In the past year, venture capital investments in healthcare artificial intelligence (AI) have surged to nearly $18 billion. However, the realization of a substantial return on these investments remains elusive, with many projects only reaching the experimental phase. Approximately 83% of healthcare systems have initiated generative AI trials, but a mere 5 to 10% of these projects successfully expand to enterprise-wide implementation. Many face obstacles such as procurement challenges, integration hurdles, or limited departmental launches that fail to scale.
Contributors like UCSF Health, Kleiner Perkins, and Doerr Capital believe the issue lies not just with the technology itself but rather with where it's being developed. According to exclusive insights shared with Fortune, they are introducing UCSF Health Converge, an AI accelerator designed with a unique approach: partnering with only two to three companies annually, immersing them within UCSF’s clinical processes, IT frameworks, and operational teams from the outset.
Suresh Gunasekaran, the CEO of UCSF Health, candidly critiques the existing landscape, stating that most solutions coming out of traditional accelerators lack readiness for system-wide implementation. “That final mile is missing,” he explained, indicating a significant gap in the transitional process from pilot projects to widespread adoption.
UCSF’s initiative is not unmatched in the field; Mayo Clinic has successfully accelerated over 70 startups since 2022, providing access to patient data and expert insights in exchange for an equity stake. Similarly, the Cleveland Clinic made headlines last fall by partnering with Khosla Ventures, allowing portfolio companies to test their solutions on actual patients and healthcare providers. UCSF’s stance is clear: the process of developing a product within a healthcare setting is inherently distinct from merely testing it there.
The effectiveness of this new model, however, remains uncertain. Current details about the Converge initiative are sparse, including the absence of a defined equity arrangement or investment specifics from Kleiner and Doerr.
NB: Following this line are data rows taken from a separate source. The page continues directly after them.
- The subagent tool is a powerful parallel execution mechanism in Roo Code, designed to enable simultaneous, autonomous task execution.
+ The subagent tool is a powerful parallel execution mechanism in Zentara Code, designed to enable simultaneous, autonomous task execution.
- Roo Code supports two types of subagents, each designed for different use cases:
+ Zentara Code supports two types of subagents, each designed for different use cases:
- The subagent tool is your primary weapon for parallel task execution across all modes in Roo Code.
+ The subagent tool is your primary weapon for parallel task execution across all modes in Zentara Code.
Gunasekaran mentioned that the terms are intentionally flexible, tailored to each participating company.
Kleiner Perkins, which recently secured $3.5 billion across two funds with a strong emphasis on AI, will consider investments in Converge participants based on a consensus from its six-member partnership. “It wouldn’t just be up to me,” explained Mamoon Hamid, a partner at Kleiner Perkins, underscoring the collaborative decision-making process.
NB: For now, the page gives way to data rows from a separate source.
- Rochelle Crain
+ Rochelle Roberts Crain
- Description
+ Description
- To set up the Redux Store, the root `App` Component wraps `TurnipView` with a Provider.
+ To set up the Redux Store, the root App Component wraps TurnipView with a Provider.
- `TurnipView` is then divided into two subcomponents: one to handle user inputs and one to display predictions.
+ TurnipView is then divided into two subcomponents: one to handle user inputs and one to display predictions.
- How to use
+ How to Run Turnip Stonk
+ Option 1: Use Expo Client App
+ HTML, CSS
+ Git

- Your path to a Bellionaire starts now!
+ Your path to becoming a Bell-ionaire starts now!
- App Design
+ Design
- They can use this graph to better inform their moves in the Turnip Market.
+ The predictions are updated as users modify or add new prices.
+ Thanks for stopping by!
John Doerr of Doerr Capital, who is co-leading the program alongside Kleiner, acknowledged a pressing issue: 100 million Americans lack access to primary care, and the nation cannot solely rely on training more healthcare professionals to alleviate this crisis. “We have to leverage AI to elevate the roles of everyone within our healthcare teams,” he emphasized.
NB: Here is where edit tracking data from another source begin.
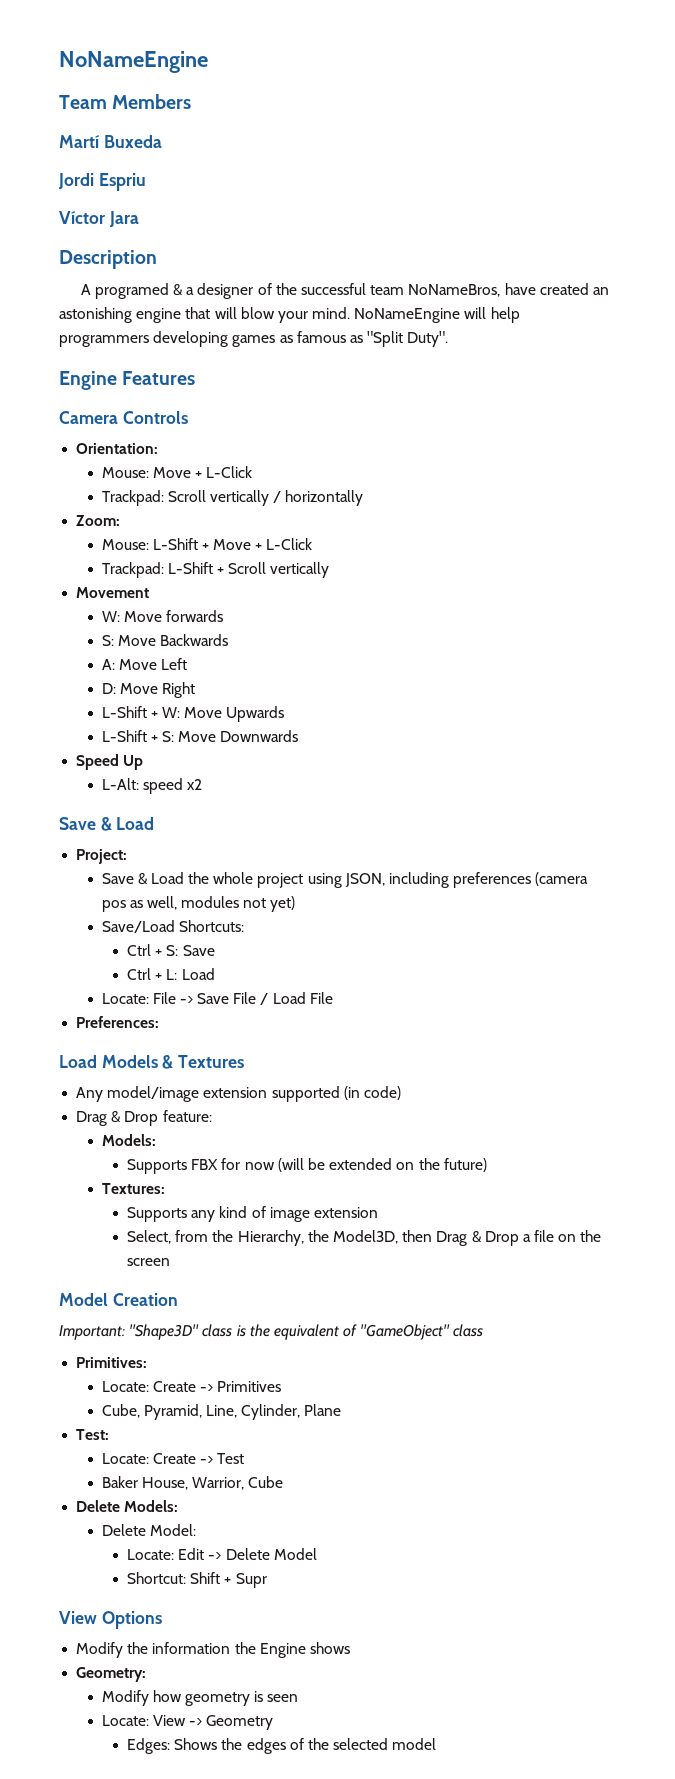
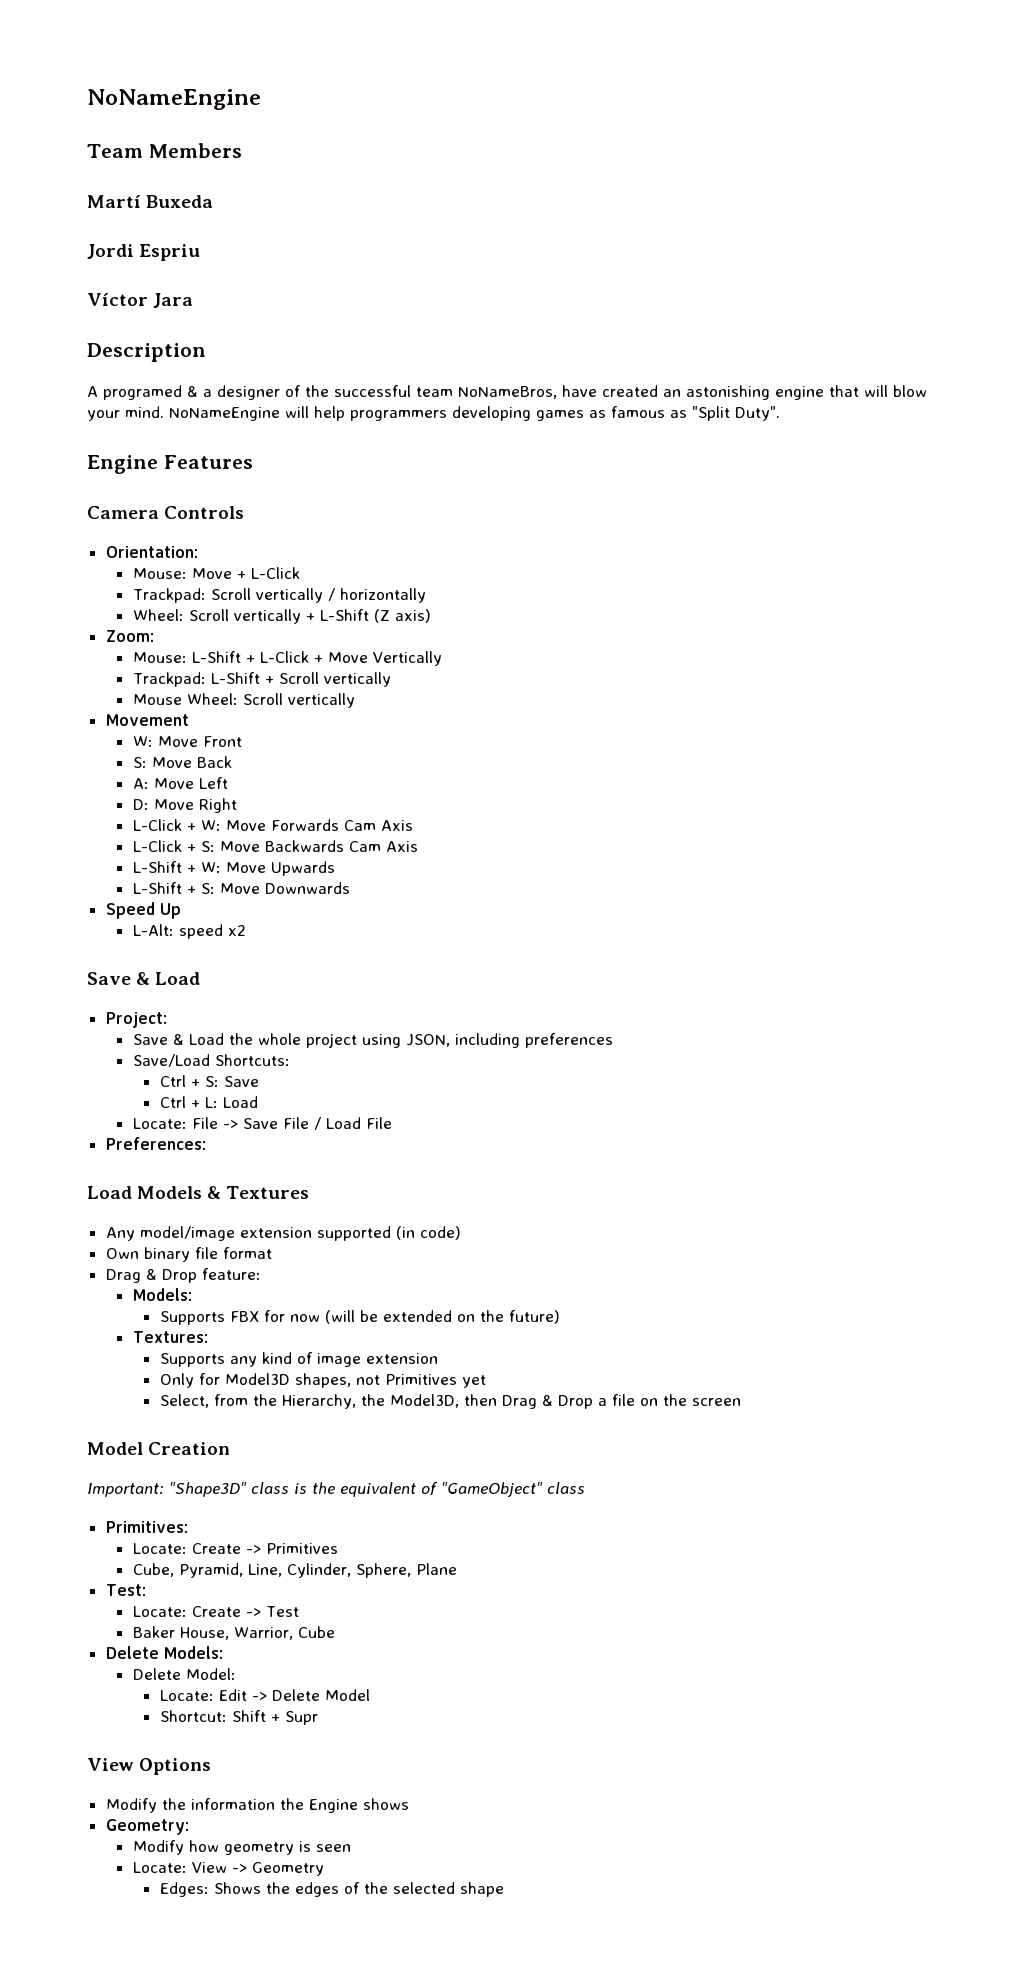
+ Wheel: Scroll vertically + L-Shift (Z axis)
- Mouse: L-Shift + Move + L-Click
+ Mouse: L-Shift + L-Click + Move Vertically
+ Mouse Wheel: Scroll vertically
- W: Move forwards
- S: Move Backwards
+ W: Move Front
+ S: Move Back
+ L-Click + W: Move Forwards Cam Axis
+ L-Click + S: Move Backwards Cam Axis
- Save & Load the whole project using JSON, including preferences (camera pos as well, modules not yet)
+ Save & Load the whole project using JSON, including preferences
+ Own binary file format
+ Only for Model3D shapes, not Primitives yet
- Cube, Pyramid, Line, Cylinder, Plane
+ Cube, Pyramid, Line, Cylinder, Sphere, Plane
- Edges: Shows the edges of the selected model
+ Edges: Shows the edges of the selected shape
He draws a historical analogy to Genentech, the pioneering biotech company that originated in the 1970s with close collaboration between scientists and investors within Kleiner Perkins' offices. Doerr believes this form of engagement is vital for catalyzing the healthcare AI movement, stating, “We underestimated the challenge of changing human behavior—patients, caregivers, and specialists alike.” He argues that AI's true potential lies in enabling personalized care at scale, whether by motivating patients to adhere to their treatment plans or implementing seamless documentation systems that free healthcare professionals to spend more quality time with their families.